══ Data
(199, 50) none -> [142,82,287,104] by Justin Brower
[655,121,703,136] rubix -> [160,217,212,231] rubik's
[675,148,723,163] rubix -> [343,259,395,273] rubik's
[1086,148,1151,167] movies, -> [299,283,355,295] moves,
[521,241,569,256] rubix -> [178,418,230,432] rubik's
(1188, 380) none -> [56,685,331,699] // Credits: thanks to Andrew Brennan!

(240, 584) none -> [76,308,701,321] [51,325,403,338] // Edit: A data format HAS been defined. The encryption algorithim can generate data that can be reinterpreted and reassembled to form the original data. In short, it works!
════
══ Data
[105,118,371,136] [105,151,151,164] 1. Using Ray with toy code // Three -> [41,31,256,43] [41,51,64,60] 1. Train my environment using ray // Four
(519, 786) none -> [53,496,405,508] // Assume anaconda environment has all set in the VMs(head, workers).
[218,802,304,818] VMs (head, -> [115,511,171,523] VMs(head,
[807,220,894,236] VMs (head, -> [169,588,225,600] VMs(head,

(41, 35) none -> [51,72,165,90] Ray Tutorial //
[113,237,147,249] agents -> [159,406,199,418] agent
════
══ Data
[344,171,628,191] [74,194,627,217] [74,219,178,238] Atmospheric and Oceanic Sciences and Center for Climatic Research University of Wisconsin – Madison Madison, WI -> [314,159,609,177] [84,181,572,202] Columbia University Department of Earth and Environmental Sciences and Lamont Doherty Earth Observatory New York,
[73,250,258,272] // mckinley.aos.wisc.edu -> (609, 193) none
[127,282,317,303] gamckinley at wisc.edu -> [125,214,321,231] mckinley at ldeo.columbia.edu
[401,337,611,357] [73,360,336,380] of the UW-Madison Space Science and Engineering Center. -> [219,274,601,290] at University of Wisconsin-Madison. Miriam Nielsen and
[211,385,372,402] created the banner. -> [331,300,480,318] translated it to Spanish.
════
Goal of the exercise: In the listing above, locate the line containing "[675,148,723,163] rubix ->" and the line containing "(240, 584) none". Extract those two lines and every line between them, exactly as written, and only those.

Expected answer:
[675,148,723,163] rubix -> [343,259,395,273] rubik's
[1086,148,1151,167] movies, -> [299,283,355,295] moves,
[521,241,569,256] rubix -> [178,418,230,432] rubik's
(1188, 380) none -> [56,685,331,699] // Credits: thanks to Andrew Brennan!

(240, 584) none -> [76,308,701,321] [51,325,403,338] // Edit: A data format HAS been defined. The encryption algorithim can generate data that can be reinterpreted and reassembled to form the original data. In short, it works!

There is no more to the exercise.